About this task:
Across all the entries, how many lines hold "chev"? Answer with that number and nothing else.

Web page revision data:
========================

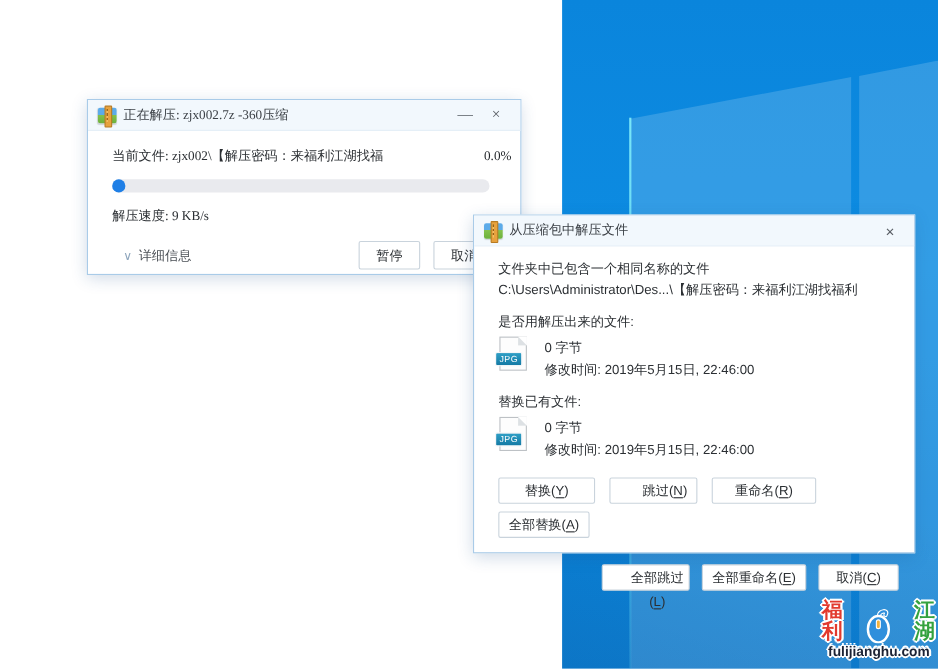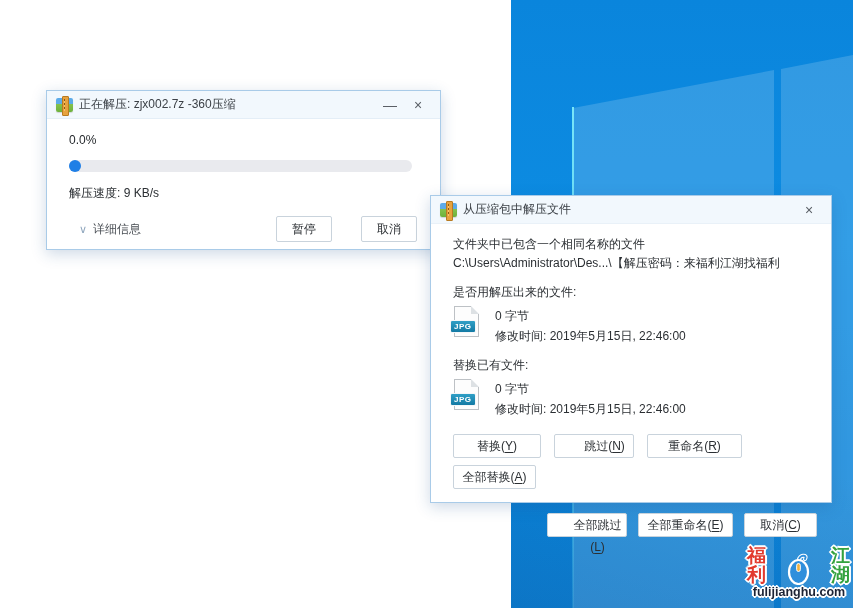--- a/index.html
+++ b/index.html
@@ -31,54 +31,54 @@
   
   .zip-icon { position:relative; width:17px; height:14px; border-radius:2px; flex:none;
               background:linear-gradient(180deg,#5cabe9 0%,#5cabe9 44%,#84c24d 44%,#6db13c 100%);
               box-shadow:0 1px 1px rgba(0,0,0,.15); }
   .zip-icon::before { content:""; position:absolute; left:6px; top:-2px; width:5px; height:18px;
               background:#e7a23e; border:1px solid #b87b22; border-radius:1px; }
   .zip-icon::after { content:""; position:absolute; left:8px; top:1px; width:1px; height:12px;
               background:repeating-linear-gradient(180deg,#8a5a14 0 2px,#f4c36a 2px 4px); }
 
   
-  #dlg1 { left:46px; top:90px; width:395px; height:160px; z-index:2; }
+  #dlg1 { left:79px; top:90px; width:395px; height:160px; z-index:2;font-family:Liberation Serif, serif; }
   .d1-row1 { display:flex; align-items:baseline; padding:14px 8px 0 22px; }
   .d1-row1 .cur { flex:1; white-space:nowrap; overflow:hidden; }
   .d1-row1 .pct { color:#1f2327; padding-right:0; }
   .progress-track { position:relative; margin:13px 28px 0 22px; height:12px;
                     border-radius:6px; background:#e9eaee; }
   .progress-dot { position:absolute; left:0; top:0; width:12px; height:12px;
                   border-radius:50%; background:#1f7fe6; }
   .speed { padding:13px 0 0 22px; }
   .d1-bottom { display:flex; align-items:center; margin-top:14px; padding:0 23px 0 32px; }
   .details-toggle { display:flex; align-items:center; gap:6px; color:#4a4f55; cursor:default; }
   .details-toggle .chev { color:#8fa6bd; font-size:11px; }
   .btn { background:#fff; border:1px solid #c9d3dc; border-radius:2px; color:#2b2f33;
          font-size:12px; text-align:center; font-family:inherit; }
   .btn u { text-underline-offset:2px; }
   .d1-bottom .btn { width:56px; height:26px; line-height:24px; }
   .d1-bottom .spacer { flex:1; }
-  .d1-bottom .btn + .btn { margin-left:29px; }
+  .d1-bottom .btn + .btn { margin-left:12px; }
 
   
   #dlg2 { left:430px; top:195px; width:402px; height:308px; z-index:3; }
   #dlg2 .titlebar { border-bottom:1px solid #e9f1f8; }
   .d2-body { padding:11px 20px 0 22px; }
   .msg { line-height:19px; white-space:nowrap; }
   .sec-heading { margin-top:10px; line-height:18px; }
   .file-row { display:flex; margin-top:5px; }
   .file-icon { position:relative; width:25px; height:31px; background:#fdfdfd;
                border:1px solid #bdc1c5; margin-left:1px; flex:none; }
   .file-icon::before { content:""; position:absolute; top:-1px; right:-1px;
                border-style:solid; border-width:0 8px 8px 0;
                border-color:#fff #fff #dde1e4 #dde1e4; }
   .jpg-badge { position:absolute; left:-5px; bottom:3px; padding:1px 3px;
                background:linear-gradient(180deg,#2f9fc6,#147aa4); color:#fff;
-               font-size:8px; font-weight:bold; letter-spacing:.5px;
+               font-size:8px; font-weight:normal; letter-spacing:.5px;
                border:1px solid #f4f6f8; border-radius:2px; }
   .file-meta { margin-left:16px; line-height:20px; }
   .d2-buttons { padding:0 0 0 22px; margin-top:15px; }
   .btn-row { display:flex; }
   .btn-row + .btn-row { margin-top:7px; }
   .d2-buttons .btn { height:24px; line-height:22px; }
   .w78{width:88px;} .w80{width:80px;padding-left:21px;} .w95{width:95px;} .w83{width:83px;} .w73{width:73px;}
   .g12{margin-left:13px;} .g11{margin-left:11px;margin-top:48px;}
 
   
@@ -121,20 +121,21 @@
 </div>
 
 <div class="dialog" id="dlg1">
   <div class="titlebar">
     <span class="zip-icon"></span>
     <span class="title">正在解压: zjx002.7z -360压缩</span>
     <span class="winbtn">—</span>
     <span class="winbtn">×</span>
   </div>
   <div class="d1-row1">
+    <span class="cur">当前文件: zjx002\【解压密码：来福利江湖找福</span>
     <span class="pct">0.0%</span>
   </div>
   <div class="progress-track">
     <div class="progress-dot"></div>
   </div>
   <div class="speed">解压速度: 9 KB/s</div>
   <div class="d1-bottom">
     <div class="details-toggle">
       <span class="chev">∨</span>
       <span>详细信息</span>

========================

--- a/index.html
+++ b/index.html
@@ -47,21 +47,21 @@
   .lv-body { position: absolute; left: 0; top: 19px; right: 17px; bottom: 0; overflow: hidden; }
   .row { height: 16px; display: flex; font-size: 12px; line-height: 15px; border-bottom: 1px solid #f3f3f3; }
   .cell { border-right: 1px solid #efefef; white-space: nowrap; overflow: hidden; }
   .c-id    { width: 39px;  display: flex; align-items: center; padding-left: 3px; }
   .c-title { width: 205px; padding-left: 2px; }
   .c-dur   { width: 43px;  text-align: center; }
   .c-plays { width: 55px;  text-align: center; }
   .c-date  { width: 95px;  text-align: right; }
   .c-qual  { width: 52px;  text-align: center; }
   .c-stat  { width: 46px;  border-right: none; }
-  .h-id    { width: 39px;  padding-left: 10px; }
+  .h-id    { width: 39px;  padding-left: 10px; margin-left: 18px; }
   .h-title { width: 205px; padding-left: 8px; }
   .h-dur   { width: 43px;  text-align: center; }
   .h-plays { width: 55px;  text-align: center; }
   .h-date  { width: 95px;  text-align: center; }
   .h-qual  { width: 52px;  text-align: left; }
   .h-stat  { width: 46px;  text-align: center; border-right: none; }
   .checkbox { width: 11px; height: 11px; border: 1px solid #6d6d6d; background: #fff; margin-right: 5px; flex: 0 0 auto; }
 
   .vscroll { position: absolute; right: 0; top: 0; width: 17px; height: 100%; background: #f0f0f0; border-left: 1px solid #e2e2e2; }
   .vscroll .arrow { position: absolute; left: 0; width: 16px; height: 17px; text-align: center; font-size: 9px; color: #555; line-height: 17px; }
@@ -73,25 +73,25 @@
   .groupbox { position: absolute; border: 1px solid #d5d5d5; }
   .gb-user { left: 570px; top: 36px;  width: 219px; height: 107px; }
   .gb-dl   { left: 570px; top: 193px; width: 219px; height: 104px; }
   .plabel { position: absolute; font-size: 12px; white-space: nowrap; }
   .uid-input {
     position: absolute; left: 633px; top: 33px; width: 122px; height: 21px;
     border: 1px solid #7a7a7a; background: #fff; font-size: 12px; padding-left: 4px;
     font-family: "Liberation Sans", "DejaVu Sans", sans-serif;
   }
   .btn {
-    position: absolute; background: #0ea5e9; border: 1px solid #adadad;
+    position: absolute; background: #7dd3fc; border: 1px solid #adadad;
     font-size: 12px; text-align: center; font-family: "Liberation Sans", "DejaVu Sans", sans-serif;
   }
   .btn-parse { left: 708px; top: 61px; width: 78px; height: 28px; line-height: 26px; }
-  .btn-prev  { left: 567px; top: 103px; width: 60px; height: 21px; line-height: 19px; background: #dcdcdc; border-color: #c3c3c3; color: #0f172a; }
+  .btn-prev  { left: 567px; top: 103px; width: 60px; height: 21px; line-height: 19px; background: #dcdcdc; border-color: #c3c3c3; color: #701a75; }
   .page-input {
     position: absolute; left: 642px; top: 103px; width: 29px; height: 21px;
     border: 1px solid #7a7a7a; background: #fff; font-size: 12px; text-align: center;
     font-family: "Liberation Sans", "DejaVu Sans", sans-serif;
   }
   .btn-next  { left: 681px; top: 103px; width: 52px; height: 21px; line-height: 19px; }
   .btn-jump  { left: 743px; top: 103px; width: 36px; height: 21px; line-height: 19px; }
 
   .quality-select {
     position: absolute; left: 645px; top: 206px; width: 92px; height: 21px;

========================

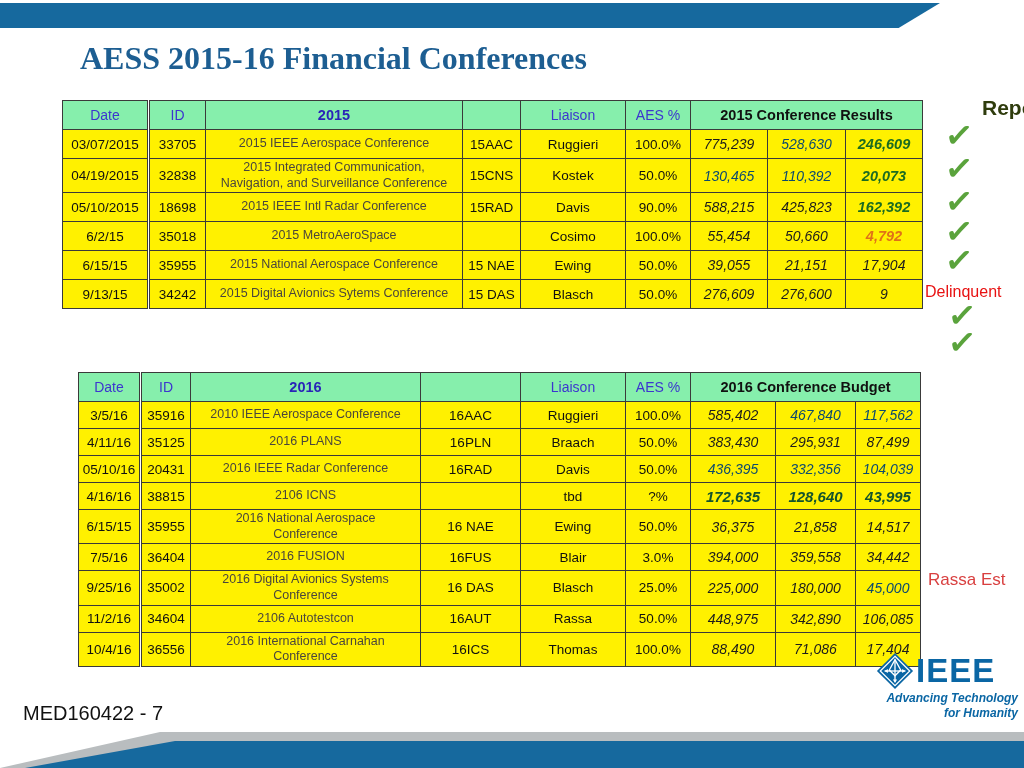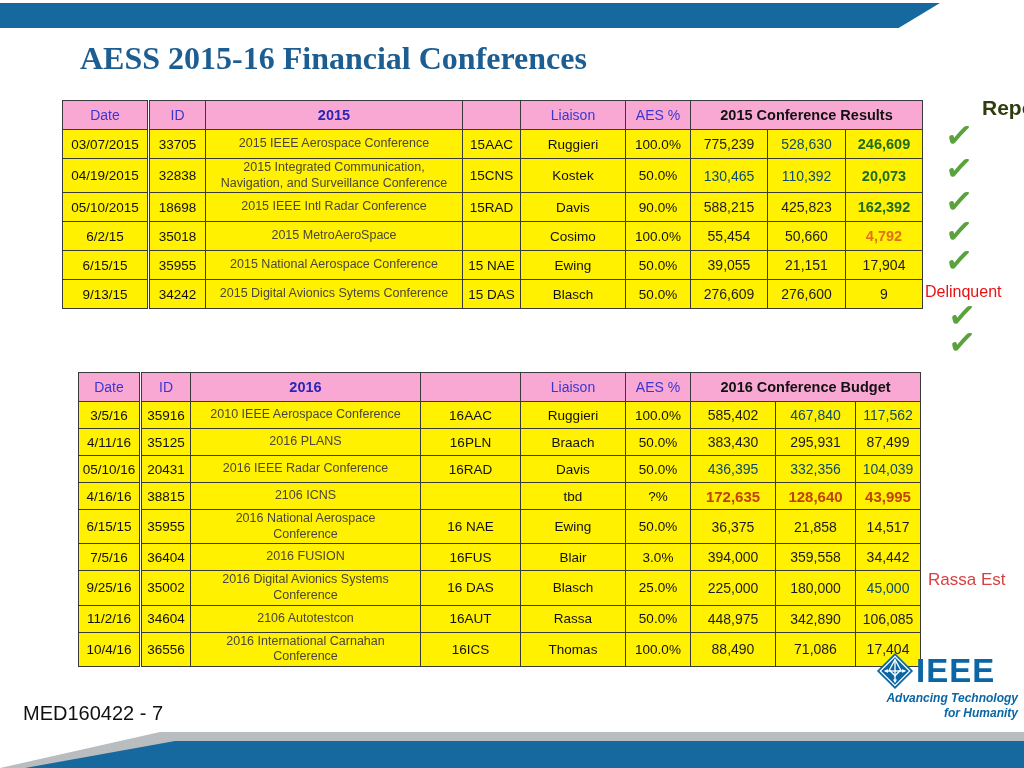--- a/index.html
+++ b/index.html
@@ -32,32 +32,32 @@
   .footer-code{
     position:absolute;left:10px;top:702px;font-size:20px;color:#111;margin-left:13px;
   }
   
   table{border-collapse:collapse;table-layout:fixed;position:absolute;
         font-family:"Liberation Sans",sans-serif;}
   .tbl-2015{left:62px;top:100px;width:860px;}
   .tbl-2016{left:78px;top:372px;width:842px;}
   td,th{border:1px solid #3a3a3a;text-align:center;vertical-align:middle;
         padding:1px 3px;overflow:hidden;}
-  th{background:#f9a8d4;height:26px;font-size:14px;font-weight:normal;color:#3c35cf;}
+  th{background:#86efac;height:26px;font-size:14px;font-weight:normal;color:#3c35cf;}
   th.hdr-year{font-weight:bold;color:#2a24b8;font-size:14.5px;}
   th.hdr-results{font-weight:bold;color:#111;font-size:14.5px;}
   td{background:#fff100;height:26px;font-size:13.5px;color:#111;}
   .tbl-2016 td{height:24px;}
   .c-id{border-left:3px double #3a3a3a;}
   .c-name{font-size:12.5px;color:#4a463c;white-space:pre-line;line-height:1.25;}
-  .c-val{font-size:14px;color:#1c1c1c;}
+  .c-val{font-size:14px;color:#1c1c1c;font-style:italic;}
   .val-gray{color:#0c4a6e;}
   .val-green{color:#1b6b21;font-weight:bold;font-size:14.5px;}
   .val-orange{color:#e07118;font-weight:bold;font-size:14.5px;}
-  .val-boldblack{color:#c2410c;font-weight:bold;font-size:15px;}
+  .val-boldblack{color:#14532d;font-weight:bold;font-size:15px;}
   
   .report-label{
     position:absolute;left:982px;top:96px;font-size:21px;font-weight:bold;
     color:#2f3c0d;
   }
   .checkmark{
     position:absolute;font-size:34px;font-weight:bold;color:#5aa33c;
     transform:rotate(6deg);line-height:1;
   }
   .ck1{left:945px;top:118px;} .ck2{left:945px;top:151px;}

========================

Answer section:
2